CHAPTERS
Consumer AI recap kickoff: what’s on deck this week
Justine and Olivia Moore launch their first “This Week in Consumer AI,” outlining the biggest consumer-facing AI developments they’ll cover. They preview a fast-moving week across AI video, voice, Apple’s AI posture, monetization data, and a creative demo.
- •New series focused on consumer AI trends and products
- •Hosts are a16z investing partners (and identical twins)
- •Roadmap: Veo 3, ChatGPT voice, Apple AI, ElevenLabs V3, revenue ramp data, and a brand-building demo
- •Thesis vibe: consumer AI is accelerating rapidly and showing up in everyday feeds
Veo 3 breakout: the ‘ChatGPT moment’ for AI video
They discuss why Google DeepMind’s Veo 3 suddenly pushed AI video into mainstream social feeds. The key leap is native audio generation alongside video, enabling “one prompt → full talking clip” content that looks like vlogs, podcasts, and street interviews.
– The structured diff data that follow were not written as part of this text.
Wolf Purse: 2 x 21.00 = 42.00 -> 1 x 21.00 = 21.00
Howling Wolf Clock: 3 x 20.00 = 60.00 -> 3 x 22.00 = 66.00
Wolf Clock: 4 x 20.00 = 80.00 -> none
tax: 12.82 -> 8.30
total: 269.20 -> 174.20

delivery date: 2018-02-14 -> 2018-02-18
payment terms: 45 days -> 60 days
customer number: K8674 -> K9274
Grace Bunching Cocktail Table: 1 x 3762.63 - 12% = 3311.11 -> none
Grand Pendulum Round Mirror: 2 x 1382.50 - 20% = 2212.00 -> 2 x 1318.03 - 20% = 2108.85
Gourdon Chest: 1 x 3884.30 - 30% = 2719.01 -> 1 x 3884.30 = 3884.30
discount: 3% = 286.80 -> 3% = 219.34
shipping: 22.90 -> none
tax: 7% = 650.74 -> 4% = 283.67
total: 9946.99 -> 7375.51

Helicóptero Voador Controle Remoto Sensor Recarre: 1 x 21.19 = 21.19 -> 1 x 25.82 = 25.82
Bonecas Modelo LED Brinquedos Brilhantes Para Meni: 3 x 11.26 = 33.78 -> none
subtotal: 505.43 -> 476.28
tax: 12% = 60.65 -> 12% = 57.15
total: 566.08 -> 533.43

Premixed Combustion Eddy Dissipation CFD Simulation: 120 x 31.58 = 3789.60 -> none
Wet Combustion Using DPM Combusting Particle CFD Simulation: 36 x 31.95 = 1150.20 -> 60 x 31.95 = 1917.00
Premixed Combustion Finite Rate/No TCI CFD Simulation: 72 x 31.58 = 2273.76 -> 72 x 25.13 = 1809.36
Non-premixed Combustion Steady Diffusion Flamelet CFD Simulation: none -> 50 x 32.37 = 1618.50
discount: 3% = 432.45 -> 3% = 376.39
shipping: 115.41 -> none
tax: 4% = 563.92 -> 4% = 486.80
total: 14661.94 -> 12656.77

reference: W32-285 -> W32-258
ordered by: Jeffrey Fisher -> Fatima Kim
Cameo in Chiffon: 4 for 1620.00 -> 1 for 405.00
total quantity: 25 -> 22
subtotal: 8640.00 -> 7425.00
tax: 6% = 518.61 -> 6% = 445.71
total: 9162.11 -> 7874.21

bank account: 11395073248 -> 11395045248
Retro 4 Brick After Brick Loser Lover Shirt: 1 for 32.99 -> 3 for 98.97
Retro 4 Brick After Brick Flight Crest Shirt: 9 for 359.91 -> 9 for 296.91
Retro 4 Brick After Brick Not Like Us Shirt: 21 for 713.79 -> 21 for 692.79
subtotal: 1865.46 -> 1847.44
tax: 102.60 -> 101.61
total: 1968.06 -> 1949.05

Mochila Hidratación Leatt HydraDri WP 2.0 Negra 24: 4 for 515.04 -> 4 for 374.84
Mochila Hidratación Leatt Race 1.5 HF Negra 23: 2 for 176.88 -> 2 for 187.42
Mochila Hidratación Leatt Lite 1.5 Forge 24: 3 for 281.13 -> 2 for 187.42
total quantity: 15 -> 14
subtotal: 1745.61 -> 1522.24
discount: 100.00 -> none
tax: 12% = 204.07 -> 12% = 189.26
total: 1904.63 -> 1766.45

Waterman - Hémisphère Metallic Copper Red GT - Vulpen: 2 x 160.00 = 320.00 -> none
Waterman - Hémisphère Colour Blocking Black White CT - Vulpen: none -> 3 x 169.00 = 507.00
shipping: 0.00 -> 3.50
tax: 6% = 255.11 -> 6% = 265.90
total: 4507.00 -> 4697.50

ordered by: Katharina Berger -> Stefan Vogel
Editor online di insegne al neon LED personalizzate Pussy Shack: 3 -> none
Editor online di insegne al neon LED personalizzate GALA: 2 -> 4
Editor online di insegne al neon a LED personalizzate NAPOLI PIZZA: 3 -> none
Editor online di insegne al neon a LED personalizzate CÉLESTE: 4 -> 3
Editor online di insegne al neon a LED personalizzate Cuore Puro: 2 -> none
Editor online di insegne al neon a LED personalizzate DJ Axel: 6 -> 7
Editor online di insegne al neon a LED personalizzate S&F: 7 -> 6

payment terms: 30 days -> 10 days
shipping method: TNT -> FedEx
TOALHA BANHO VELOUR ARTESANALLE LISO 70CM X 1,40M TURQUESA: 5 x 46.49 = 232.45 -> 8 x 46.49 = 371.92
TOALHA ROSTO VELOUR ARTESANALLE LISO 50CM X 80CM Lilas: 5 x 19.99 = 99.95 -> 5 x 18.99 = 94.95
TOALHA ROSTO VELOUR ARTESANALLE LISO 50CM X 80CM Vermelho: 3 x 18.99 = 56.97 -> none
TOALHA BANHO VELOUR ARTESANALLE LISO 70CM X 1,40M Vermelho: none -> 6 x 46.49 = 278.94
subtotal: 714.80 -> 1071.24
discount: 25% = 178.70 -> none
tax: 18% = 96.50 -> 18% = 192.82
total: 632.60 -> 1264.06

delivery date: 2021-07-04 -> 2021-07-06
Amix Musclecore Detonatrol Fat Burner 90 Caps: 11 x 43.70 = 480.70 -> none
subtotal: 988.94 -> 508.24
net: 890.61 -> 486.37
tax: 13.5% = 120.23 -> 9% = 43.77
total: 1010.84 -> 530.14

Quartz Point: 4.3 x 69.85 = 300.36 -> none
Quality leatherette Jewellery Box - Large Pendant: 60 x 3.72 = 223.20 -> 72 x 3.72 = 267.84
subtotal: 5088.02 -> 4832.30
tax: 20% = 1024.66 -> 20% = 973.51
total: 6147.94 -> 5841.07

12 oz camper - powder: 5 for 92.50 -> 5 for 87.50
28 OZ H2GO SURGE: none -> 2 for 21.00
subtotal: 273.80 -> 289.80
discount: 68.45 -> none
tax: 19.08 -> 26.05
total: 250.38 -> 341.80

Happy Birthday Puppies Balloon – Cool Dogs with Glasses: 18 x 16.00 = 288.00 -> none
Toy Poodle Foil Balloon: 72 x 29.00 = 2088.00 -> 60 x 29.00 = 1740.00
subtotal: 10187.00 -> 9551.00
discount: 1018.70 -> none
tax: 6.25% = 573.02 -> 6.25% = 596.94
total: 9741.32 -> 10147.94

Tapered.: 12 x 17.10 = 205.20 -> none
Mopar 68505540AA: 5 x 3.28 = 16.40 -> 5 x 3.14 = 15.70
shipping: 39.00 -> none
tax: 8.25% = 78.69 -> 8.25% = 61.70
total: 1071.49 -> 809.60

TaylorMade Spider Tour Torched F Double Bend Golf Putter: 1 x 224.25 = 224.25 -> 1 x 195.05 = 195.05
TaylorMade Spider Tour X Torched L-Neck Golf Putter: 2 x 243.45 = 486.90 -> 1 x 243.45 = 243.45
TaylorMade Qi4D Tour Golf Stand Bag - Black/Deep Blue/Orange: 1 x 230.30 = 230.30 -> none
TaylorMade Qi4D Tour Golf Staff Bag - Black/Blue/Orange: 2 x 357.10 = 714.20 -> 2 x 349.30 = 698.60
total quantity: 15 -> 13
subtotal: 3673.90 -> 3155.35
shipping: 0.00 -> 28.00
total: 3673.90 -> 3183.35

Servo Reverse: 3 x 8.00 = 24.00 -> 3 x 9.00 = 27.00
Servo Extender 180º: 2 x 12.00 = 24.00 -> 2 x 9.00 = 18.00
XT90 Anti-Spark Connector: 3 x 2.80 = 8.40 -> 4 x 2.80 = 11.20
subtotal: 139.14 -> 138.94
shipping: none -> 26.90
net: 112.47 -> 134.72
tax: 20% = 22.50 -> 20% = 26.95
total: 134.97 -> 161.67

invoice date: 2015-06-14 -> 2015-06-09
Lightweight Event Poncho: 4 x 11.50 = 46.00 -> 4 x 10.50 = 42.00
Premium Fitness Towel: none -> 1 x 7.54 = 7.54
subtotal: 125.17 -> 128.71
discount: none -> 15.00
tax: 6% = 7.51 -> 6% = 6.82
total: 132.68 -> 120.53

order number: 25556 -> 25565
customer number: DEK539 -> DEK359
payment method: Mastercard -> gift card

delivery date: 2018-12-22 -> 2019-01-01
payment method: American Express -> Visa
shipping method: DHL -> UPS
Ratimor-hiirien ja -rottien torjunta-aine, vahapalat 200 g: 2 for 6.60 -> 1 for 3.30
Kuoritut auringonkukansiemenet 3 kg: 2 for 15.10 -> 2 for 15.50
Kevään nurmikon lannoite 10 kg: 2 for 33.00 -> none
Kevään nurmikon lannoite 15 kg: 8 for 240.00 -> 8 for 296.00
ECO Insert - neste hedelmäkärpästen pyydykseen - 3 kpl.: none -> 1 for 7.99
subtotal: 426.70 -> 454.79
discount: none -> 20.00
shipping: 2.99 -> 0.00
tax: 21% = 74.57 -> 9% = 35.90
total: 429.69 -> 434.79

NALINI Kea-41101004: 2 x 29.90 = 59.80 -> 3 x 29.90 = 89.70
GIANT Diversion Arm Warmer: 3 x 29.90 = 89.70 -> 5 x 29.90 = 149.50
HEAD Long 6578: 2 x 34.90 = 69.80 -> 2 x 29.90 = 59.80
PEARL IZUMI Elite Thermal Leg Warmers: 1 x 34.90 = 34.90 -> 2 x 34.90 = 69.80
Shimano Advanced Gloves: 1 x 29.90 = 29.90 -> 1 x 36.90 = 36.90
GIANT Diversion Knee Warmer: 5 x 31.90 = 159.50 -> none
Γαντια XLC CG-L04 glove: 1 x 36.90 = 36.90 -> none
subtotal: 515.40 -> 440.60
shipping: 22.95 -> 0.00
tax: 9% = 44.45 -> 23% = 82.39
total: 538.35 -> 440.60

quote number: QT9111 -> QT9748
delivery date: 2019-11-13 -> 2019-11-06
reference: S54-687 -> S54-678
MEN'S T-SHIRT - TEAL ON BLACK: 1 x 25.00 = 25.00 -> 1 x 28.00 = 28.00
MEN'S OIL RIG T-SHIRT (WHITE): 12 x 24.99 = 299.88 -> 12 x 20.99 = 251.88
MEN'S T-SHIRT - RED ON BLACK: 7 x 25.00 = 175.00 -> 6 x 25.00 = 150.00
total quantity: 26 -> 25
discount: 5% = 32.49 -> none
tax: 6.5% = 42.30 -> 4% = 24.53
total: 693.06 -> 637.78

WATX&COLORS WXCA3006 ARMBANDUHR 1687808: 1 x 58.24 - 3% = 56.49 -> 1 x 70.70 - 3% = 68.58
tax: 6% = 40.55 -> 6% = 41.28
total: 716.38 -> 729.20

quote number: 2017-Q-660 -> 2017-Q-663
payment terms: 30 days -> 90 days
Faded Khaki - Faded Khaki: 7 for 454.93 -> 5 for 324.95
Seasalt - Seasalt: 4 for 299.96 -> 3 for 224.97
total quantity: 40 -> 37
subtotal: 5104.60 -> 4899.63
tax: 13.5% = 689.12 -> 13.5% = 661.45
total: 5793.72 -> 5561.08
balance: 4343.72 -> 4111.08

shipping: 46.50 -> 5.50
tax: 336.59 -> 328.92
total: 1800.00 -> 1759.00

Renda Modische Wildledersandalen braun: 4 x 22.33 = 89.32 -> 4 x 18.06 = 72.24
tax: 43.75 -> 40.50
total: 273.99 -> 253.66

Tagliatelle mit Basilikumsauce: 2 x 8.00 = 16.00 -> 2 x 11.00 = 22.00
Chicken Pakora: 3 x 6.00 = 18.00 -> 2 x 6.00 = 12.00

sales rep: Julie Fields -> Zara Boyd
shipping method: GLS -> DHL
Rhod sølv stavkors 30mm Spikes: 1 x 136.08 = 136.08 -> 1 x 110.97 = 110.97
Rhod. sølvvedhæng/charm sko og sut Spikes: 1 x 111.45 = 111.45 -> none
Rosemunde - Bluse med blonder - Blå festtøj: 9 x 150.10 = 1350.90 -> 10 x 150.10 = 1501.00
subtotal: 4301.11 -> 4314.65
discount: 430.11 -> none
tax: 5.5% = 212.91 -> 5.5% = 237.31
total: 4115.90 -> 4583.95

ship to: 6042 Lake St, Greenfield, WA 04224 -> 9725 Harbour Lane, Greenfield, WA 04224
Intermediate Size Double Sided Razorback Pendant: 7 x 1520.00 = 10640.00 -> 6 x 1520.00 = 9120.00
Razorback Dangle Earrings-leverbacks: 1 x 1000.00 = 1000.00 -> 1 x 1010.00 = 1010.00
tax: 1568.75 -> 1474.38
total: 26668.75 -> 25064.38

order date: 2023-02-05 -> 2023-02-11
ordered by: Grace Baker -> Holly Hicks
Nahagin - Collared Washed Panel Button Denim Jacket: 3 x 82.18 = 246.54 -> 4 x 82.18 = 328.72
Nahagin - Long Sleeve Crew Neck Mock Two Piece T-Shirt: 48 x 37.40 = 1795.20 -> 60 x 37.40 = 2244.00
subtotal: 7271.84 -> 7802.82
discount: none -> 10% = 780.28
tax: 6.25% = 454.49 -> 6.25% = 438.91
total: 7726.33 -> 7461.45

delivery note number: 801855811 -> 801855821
- •Veo 3 compared to a ‘ChatGPT moment’ for AI video adoption
- •Major differentiator: generates audio natively with video from text prompts
- •Enables talking-head/podcast-style clips from a single prompt
- •Viral wave: channels and short-form accounts built entirely on Veo 3 generations
Why the viral formats look the way they do: 8‑second limit and ‘faceless’ characters
The hosts explain constraints that shape today’s Veo 3 content: generations are limited to ~8 seconds and audio only works reliably from text-to-video. Creators work around consistency issues by using masked/known characters (stormtroopers, yeti, capybara) where small identity drift is less noticeable.
- •Current limitation: ~8-second clips, making long-form continuity difficult
- •Audio generation works for text-to-video, not image-to-video workflows
- •Character consistency is easier with ‘known’ or face-covered characters
- •Rise of ‘faceless channels’ where creators don’t need to appear on camera
How to access Veo 3 (and what it costs)
They clarify early confusion about availability and pricing. Veo 3 debuted behind Google’s expensive AI Ultra plan via Flow, but is now accessible through APIs and third-party tools—still with meaningful per-generation costs that change how creators prompt and iterate.
- •Initial access required Google AI Ultra/Flow (~$250/month), fueling hype/FOMO
- •Now available via API through consumer tools (e.g., Hedra, Krea) and dev platforms (e.g., Replicate)
- •Pricing remains high (discussed as ~cents-per-second scale), so prompting discipline matters
- •Expectation: pressure for distillation/optimization to bring costs down
What’s next for AI video: creators, coherence, and model economics
They speculate on where AI video goes from here: more creator formats and storytelling, plus a push from model providers toward longer clips. The tradeoffs will be coherence and pricing—driving demand for smaller, cheaper models that preserve quality.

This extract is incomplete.